Tonyblack wrote:It's interesting to imagine that this book was going to be a one-off. If that's the case then the kingship thing is undecided - Terry leaves us, the readers, to chuckle over the fact that there may be the rightful heir to the throne of A-M doing a fairly mundane job in the city. But the important thing is that he never says one way of the other.
We tend to look at G!G! with Men At Arms and the other Watch books in mind. We know that Carrot is the rightful heir from these books, but suppose G!G! was the one and only Guards book.
If that was the case then the sword is a plain, un-magical sword that is incredibly well made and sharp. The fancy sword was made to look good (as was Wonse's nephew). It looked like a king's sword should look - encrusted in jewels and very shiny. But it was probably just a piece of crap that broke the first time a real sword hit it.
So - taking G!G! as a one-off book, we simply do not have enough evidence to say whether Carrot's sword has power in the hand of a king or a leader of men. And if Terry had left the series at just that one book we would never know.
swreader wrote: It seems much more likely to me that by the time Terry finished GG, he knew perfectly well he was going to write at least M at A--there are too many questions left unanswered.
"Insisting"? No I don't think I ever insisted that was the case and no I don't have any interview qutes to support the idea that it might have been a one-off. I'll agree that G!G! left some questions that people would want to know the answer to - but they didn't have to be answered. In the same way, people are always asking Terry what happened to Esk and Simon after Equal Rites - well he didn't feel obliged or motivated to write another book about them and he could have left G!G! as it was.swreader wrote:
I know that you keep insisting that GG was intended to be (at the time he wrote it ) a one-off book. Do you have any interview quotes that support this?

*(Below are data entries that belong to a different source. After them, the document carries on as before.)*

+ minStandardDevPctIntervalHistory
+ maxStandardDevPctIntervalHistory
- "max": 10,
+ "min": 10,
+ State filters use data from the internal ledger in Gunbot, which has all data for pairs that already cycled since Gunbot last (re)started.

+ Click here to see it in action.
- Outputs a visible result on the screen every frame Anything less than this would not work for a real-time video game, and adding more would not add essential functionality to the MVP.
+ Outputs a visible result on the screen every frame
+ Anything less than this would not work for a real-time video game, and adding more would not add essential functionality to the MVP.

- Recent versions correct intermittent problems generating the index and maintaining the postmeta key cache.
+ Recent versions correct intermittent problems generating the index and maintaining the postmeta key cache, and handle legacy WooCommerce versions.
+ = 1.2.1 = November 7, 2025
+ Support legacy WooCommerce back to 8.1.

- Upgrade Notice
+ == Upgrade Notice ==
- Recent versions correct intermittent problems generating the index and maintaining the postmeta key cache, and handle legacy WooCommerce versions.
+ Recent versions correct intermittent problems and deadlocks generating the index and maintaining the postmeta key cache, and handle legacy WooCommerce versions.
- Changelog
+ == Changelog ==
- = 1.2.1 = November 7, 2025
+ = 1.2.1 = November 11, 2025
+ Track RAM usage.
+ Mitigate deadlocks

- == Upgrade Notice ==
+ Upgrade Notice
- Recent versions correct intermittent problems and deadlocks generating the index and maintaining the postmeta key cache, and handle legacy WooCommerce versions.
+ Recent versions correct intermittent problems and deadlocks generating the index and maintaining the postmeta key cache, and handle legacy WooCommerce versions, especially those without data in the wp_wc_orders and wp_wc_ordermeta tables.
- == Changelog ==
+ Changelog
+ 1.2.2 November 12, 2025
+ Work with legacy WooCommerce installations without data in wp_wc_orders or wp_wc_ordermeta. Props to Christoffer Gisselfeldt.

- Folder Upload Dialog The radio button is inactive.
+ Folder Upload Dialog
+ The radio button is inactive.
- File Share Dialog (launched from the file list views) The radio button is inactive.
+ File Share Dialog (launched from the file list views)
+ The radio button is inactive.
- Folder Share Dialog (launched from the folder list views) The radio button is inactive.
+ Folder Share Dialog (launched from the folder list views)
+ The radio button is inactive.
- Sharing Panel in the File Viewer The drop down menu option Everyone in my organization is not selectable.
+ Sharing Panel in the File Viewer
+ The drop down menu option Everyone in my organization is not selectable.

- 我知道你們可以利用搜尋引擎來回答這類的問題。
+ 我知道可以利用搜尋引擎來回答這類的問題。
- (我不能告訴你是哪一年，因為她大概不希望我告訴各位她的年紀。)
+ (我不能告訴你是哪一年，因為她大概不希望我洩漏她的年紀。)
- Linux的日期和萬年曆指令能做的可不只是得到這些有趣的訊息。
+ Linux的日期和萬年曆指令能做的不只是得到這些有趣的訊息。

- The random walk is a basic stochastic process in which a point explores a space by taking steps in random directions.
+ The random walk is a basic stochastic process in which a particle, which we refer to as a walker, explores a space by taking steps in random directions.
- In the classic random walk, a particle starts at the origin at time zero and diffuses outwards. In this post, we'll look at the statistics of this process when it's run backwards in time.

we had a witch look at it. In case it was magic. But it isn't. Quite the most unmagical sword she'd ever seen, she said.
mspanners wrote:Trish ..... YOU HAVE NOT GOT ALL THE WATCH BOOKS !!!!!!![]()
I am assuming you have not read them yet?
swreader wrote:And let me expand on the sword as literary device...
[T]he sword survives the Dragon's fire--and the plunge into the pond. It's there because Terry needs it to be there.
In the final scene with Wonse Terry is making a pointed contrast between the types of government that these two people want. Wonse's sword-- false, glittery but not real-- is a metaphor for his view of government. But Wonse is trying to kill the Patrician with that sword. It may have been false--but I suspect (and so does the Patrician) that Wonse would have killed him with that sword had Vimes not acted. The sword, then, is part of the contrast between what is being developed as a workable (if not perfect) government which takes the weaknesses and follies of the general public into account, and the self-aggrandizing government with Wonse as an eminence grise because of the contempt with which Wonse regards every one but himself.
Emerson: "A foolish consistency is the hobgoblin of little minds."
You probably are the rightful king of some country... you'll have a magic sword, only it won't look magic, you see, until it's time for you to manifest your destiny.